— Exercise brief —
A copy of the listing below is needed, exact in every line and without images.

** Opening Records for the exercise block **

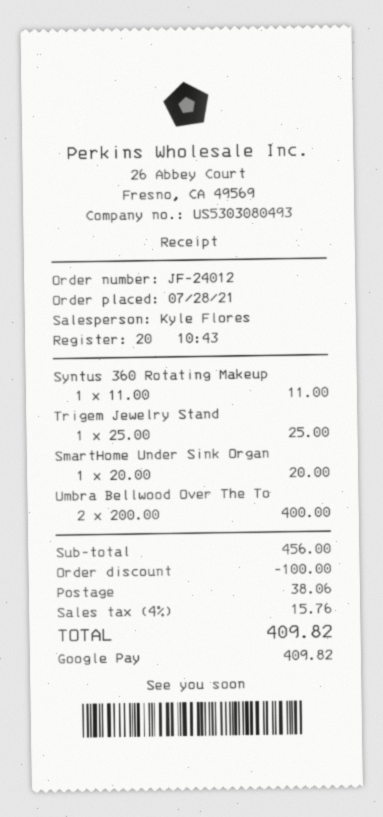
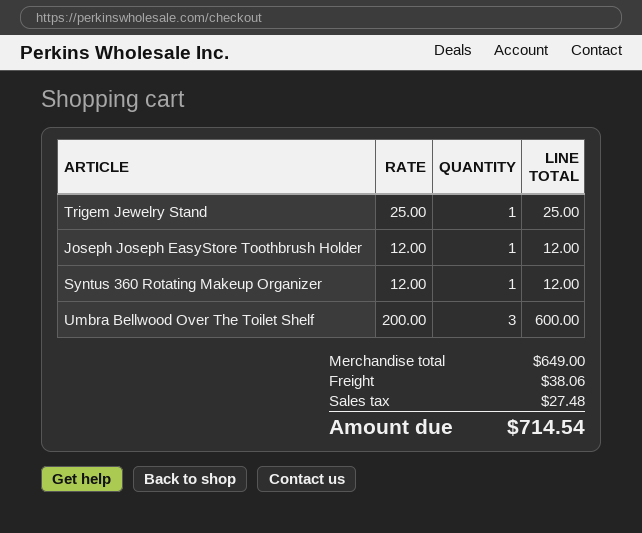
Syntus 360 Rotating Makeup: 1 x 11.00 = 11.00 -> 1 x 12.00 = 12.00
SmartHome Under Sink Organ: 1 x 20.00 = 20.00 -> none
Umbra Bellwood Over The To: 2 x 200.00 = 400.00 -> 3 x 200.00 = 600.00
Joseph Joseph EasyStore Toothbrush Holder: none -> 1 x 12.00 = 12.00
subtotal: 456.00 -> 649.00
discount: 100.00 -> none
tax: 15.76 -> 27.48
total: 409.82 -> 714.54

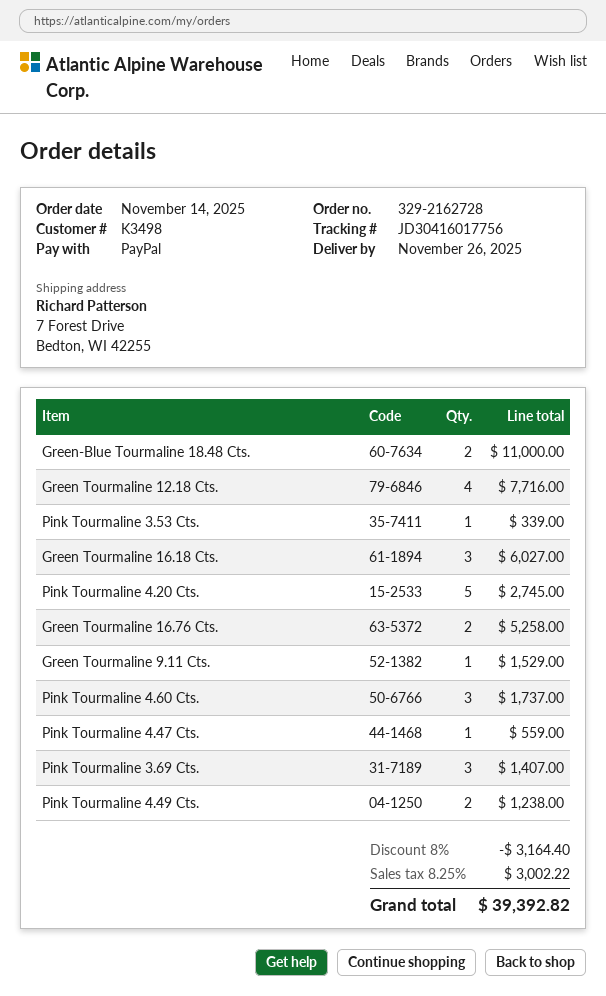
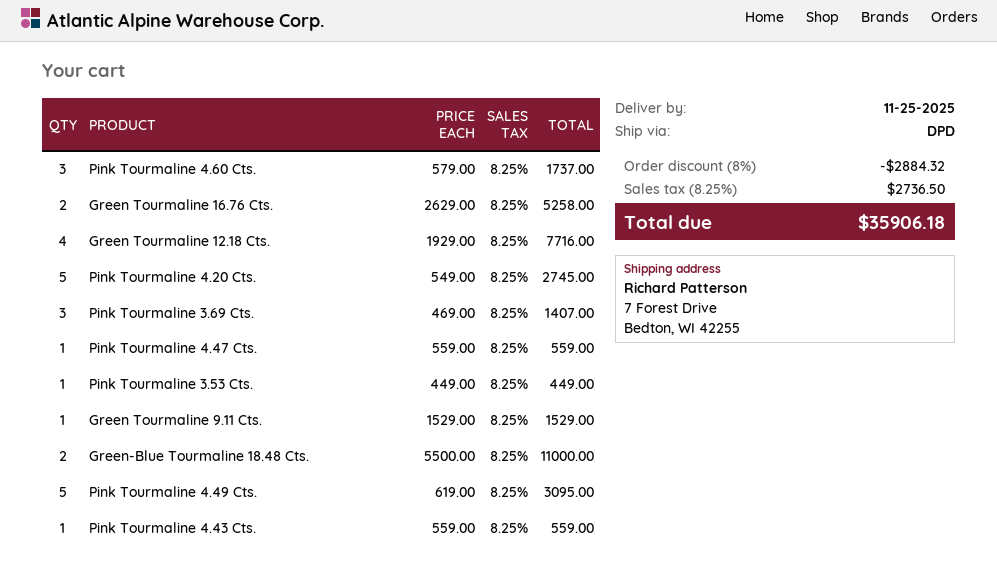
delivery date: 2025-11-26 -> 2025-11-25
Pink Tourmaline 3.53 Cts.: 1 for 339.00 -> 1 for 449.00
Green Tourmaline 16.18 Cts.: 3 for 6027.00 -> none
Pink Tourmaline 4.49 Cts.: 2 for 1238.00 -> 5 for 3095.00
Pink Tourmaline 4.43 Cts.: none -> 1 for 559.00
discount: 8% = 3164.40 -> 8% = 2884.32
tax: 8.25% = 3002.22 -> 8.25% = 2736.50
total: 39392.82 -> 35906.18

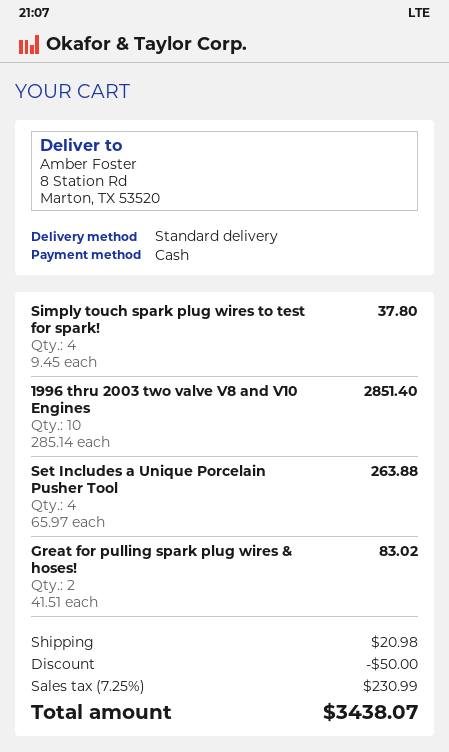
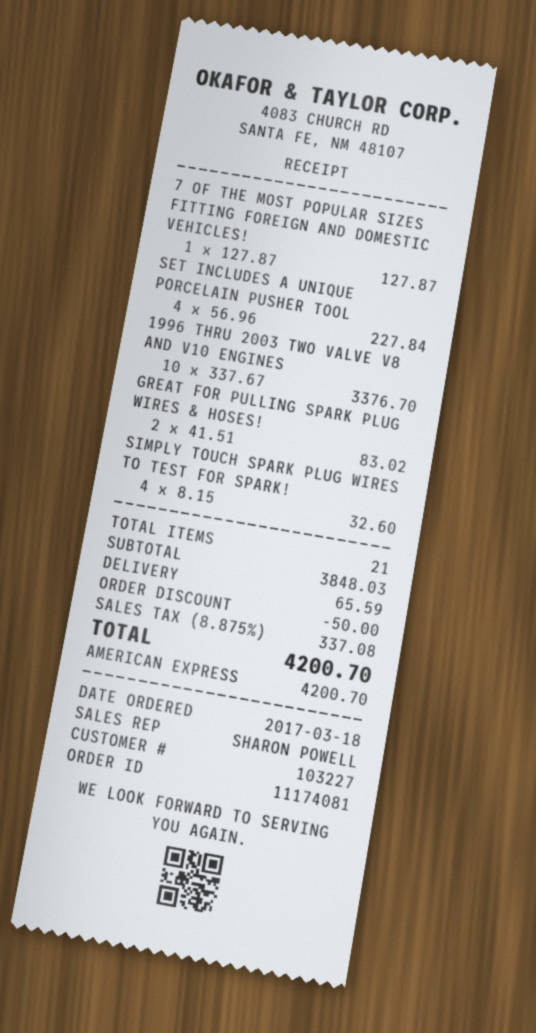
payment method: cash -> American Express
Simply touch spark plug wires to test for spark!: 4 x 9.45 = 37.80 -> 4 x 8.15 = 32.60
1996 thru 2003 two valve V8 and V10 Engines: 10 x 285.14 = 2851.40 -> 10 x 337.67 = 3376.70
Set Includes a Unique Porcelain Pusher Tool: 4 x 65.97 = 263.88 -> 4 x 56.96 = 227.84
7 OF THE MOST POPULAR SIZES FITTING FOREIGN AND DOMESTIC VEHICLES!: none -> 1 x 127.87 = 127.87
shipping: 20.98 -> 65.59
tax: 7.25% = 230.99 -> 8.875% = 337.08
total: 3438.07 -> 4200.70

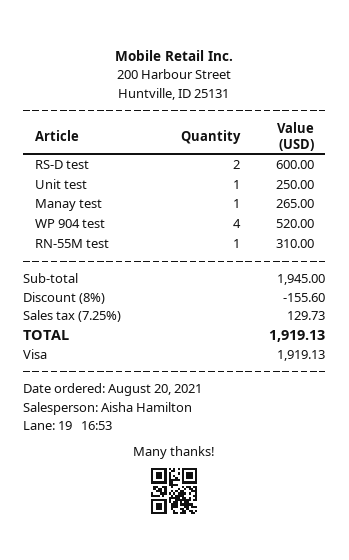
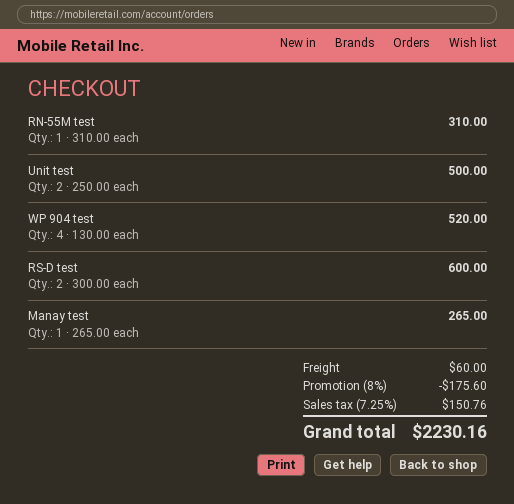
Unit test: 1 for 250.00 -> 2 for 500.00
discount: 8% = 155.60 -> 8% = 175.60
shipping: none -> 60.00
tax: 7.25% = 129.73 -> 7.25% = 150.76
total: 1919.13 -> 2230.16

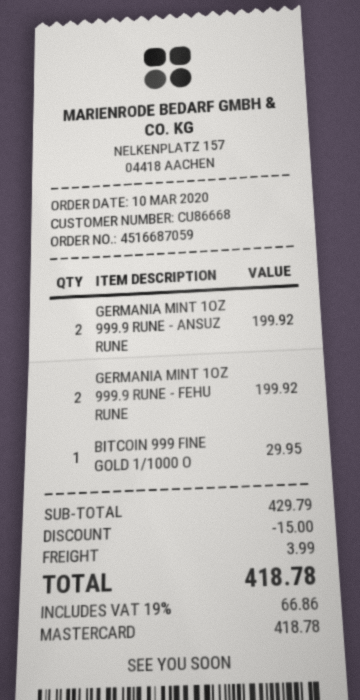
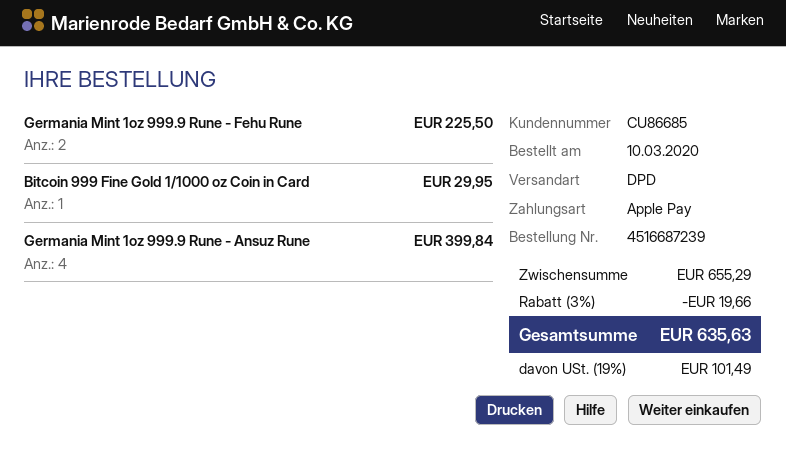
order number: 4516687059 -> 4516687239
customer number: CU86668 -> CU86685
payment method: Mastercard -> Apple Pay
GERMANIA MINT 1OZ 999.9 RUNE - ANSUZ RUNE: 2 for 199.92 -> 4 for 399.84
GERMANIA MINT 1OZ 999.9 RUNE - FEHU RUNE: 2 for 199.92 -> 2 for 225.50
subtotal: 429.79 -> 655.29
discount: 15.00 -> 19.66
shipping: 3.99 -> none
tax: 19% = 66.86 -> 19% = 101.49
total: 418.78 -> 635.63

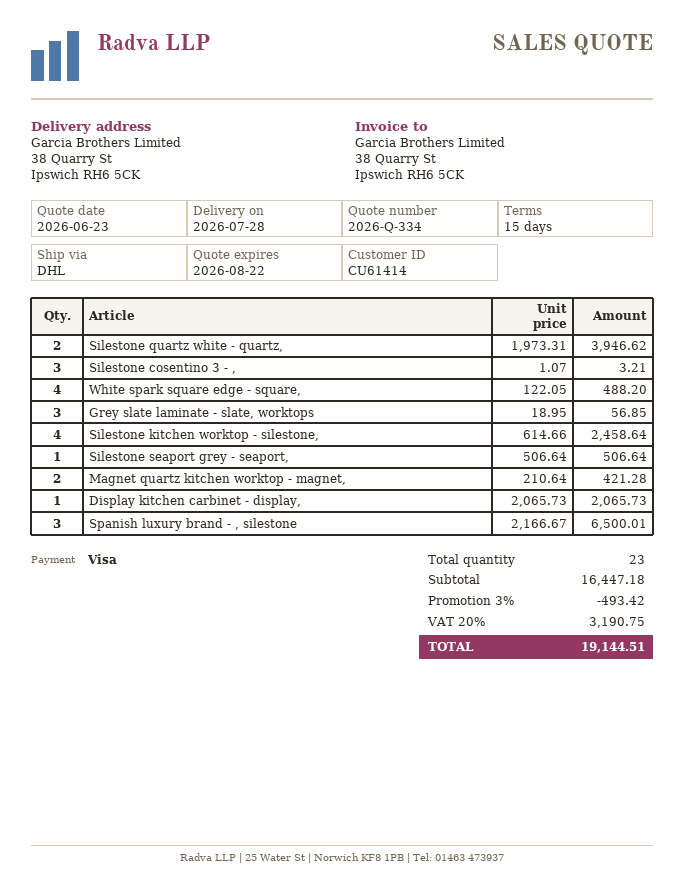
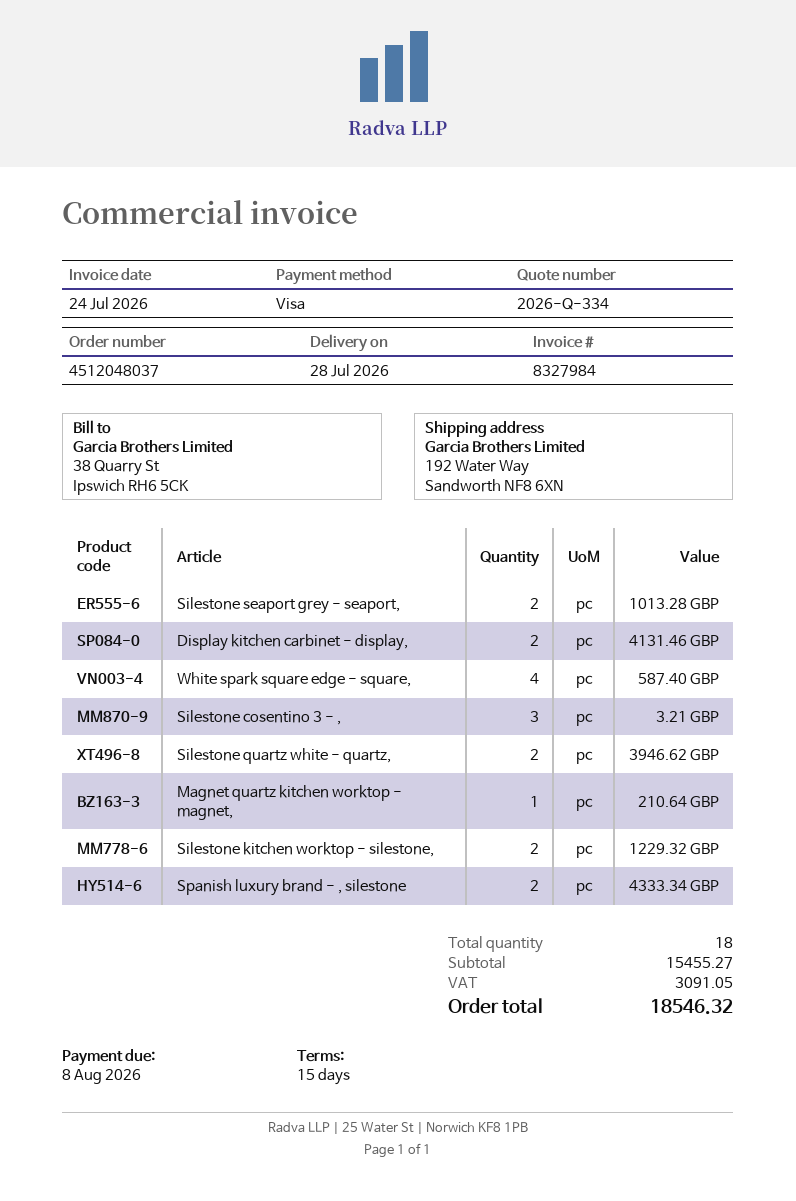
ship to: 38 Quarry St, Ipswich RH6 5CK -> 192 Water Way, Sandworth NF8 6XN
White spark square edge - square,: 4 for 488.20 -> 4 for 587.40
Grey slate laminate - slate, worktops: 3 for 56.85 -> none
Silestone kitchen worktop - silestone,: 4 for 2458.64 -> 2 for 1229.32
Silestone seaport grey - seaport,: 1 for 506.64 -> 2 for 1013.28
Magnet quartz kitchen worktop - magnet,: 2 for 421.28 -> 1 for 210.64
Display kitchen carbinet - display,: 1 for 2065.73 -> 2 for 4131.46
Spanish luxury brand - , silestone: 3 for 6500.01 -> 2 for 4333.34
total quantity: 23 -> 18
subtotal: 16447.18 -> 15455.27
discount: 3% = 493.42 -> none
tax: 3190.75 -> 3091.05
total: 19144.51 -> 18546.32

** Closing Records for the exercise block **

— Response to this task —
Syntus 360 Rotating Makeup: 1 x 11.00 = 11.00 -> 1 x 12.00 = 12.00
SmartHome Under Sink Organ: 1 x 20.00 = 20.00 -> none
Umbra Bellwood Over The To: 2 x 200.00 = 400.00 -> 3 x 200.00 = 600.00
Joseph Joseph EasyStore Toothbrush Holder: none -> 1 x 12.00 = 12.00
subtotal: 456.00 -> 649.00
discount: 100.00 -> none
tax: 15.76 -> 27.48
total: 409.82 -> 714.54

delivery date: 2025-11-26 -> 2025-11-25
Pink Tourmaline 3.53 Cts.: 1 for 339.00 -> 1 for 449.00
Green Tourmaline 16.18 Cts.: 3 for 6027.00 -> none
Pink Tourmaline 4.49 Cts.: 2 for 1238.00 -> 5 for 3095.00
Pink Tourmaline 4.43 Cts.: none -> 1 for 559.00
discount: 8% = 3164.40 -> 8% = 2884.32
tax: 8.25% = 3002.22 -> 8.25% = 2736.50
total: 39392.82 -> 35906.18

payment method: cash -> American Express
Simply touch spark plug wires to test for spark!: 4 x 9.45 = 37.80 -> 4 x 8.15 = 32.60
1996 thru 2003 two valve V8 and V10 Engines: 10 x 285.14 = 2851.40 -> 10 x 337.67 = 3376.70
Set Includes a Unique Porcelain Pusher Tool: 4 x 65.97 = 263.88 -> 4 x 56.96 = 227.84
7 OF THE MOST POPULAR SIZES FITTING FOREIGN AND DOMESTIC VEHICLES!: none -> 1 x 127.87 = 127.87
shipping: 20.98 -> 65.59
tax: 7.25% = 230.99 -> 8.875% = 337.08
total: 3438.07 -> 4200.70

Unit test: 1 for 250.00 -> 2 for 500.00
discount: 8% = 155.60 -> 8% = 175.60
shipping: none -> 60.00
tax: 7.25% = 129.73 -> 7.25% = 150.76
total: 1919.13 -> 2230.16

order number: 4516687059 -> 4516687239
customer number: CU86668 -> CU86685
payment method: Mastercard -> Apple Pay
GERMANIA MINT 1OZ 999.9 RUNE - ANSUZ RUNE: 2 for 199.92 -> 4 for 399.84
GERMANIA MINT 1OZ 999.9 RUNE - FEHU RUNE: 2 for 199.92 -> 2 for 225.50
subtotal: 429.79 -> 655.29
discount: 15.00 -> 19.66
shipping: 3.99 -> none
tax: 19% = 66.86 -> 19% = 101.49
total: 418.78 -> 635.63

ship to: 38 Quarry St, Ipswich RH6 5CK -> 192 Water Way, Sandworth NF8 6XN
White spark square edge - square,: 4 for 488.20 -> 4 for 587.40
Grey slate laminate - slate, worktops: 3 for 56.85 -> none
Silestone kitchen worktop - silestone,: 4 for 2458.64 -> 2 for 1229.32
Silestone seaport grey - seaport,: 1 for 506.64 -> 2 for 1013.28
Magnet quartz kitchen worktop - magnet,: 2 for 421.28 -> 1 for 210.64
Display kitchen carbinet - display,: 1 for 2065.73 -> 2 for 4131.46
Spanish luxury brand - , silestone: 3 for 6500.01 -> 2 for 4333.34
total quantity: 23 -> 18
subtotal: 16447.18 -> 15455.27
discount: 3% = 493.42 -> none
tax: 3190.75 -> 3091.05
total: 19144.51 -> 18546.32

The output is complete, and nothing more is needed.